Pour terminer voici l'histoire de Cassius écolier de 12 ans et rescapé du génocide rwandais et la manière dont il a utilisé le site du lieu où il a failli être tué et qui fut constitué par la suite en un site funéraire:

« Papa était un petit enseignant, maman une cultivatrice. Dans ma famille paternelle, c'est moi seul qui suis resté en vie. Dans ma famille maternelle c'est bien, moi seul aussi, qui suis resté en vie. Je ne me souviens plus combien de grands et de petits frères et soeurs j'avais, parce que ma mémoire est trop préoccupée par ce grand nombre de morts... Mais je peux revivre, dit-il, en transparence les massacres à l'église et la férocité des interahamwe... Ce que j'aime le plus, c'est passer des morceaux de temps dans la cour de l'église. A l'endroit où j'ai échappé aux massacres. Tous les jours je viens là, c'est sur le chemin de l'école.
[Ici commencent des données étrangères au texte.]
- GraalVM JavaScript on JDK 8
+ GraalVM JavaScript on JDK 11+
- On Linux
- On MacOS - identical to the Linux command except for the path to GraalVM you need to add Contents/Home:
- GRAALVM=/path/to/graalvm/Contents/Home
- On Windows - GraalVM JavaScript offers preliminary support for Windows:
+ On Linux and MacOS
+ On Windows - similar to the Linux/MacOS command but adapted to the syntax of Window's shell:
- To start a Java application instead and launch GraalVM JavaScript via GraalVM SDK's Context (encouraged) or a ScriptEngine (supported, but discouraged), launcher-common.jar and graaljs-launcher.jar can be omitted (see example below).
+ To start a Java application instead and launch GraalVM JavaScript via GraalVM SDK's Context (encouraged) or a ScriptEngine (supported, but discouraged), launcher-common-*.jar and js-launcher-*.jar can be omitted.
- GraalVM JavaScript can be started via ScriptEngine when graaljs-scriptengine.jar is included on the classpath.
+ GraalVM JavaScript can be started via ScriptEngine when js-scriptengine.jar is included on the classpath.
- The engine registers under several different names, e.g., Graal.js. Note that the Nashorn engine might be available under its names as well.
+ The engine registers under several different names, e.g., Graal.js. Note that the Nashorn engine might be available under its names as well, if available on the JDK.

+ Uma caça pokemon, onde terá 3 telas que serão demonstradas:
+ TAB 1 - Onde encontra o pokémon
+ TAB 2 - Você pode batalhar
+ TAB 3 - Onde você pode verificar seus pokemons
Le samedi et les vacances, je viens aussi. Des fois je pousse les chèvres de ma tante, des fois j'amène un copain avec une balle ou je m'assieds tout seul. Tous les jours, je regarde les trous dans les murs. Je vais vers les casiers, je regarde les crânes, les ossements, qui étaient ceux de tous ces gens tués autour de moi. Au commencement j'éprouvais une tendance à pleurer en voyant les crânes sans noms et sans yeux qui me regardaient. Mais peu à peu on s'est habitué. Je reste assis de longs moments, et ma pensée s'en va en compagnie de tous ceux-là... Je voyage simplement en souvenir entre tous ces morts qui étaient éparpillés et qui n'ont pas été enterrés. La vision et l'odeur de ces ossements me causent du mal et, à la fois, elles soulagent mes pensées » Et, après, pourrait-on dire, ce travail de retissage d'un lien avec les morts afin d'en faire des morts ordinaires, il termine ainsi : « Quand je serai grand, je n'irai plus à la messe, je n'entrerai plus dans une autre église. Je voudrais être enseignant parce qu'à l'école je profite du réconfort des autres et parce que papa était enseignant »4. Ainsi le fil généalogique se renoue et peut se poursuivre et à partir de là, le lien avec les autres peut se restaurer. Espérons que, comme il le projette et dans une temporalité retrouvée, cela lui sera possible. Grâce à ce temps de deuil possible qu'il décrit dans ce temps de l'église qui lui permet de conserver ou de se réapproprier ses repères identificatoires en s'appropriant, semble t-il, les cadavres qui deviennent les représentants de ceux des siens. N'est-ce pas la seule chose que l'on puisse souhaiter pour les descendants d'un génocide ?

1)

Génocide et transmission, sauver la mort, sortir du meurtre. Ed. l'Harmattan, 1995 (réédité en septembre 2003)

2)
Livre de Cetin Altan, Etroite surveillance. Ed.Flammarion.
3)
Voir à ce sujet l'article de H. Piralian :« De quelques effets du maintien du déni des Arméniens ou De la légitime défense » in Actualité du génocide des Arméniens. Ed. Edipol.

Du même auteur, voir « Génocide et transmission : sortir du meurtre », dans L’Ange exterminateur, édité par Jean Gillibert et Perel Wilgowicz avec la collaboration d’Adolphe Nysenhole, Editions de l’Université de Bruxelles.

4)
J.Hartsfeld, Dans le nu de la vie, Ed du seuil.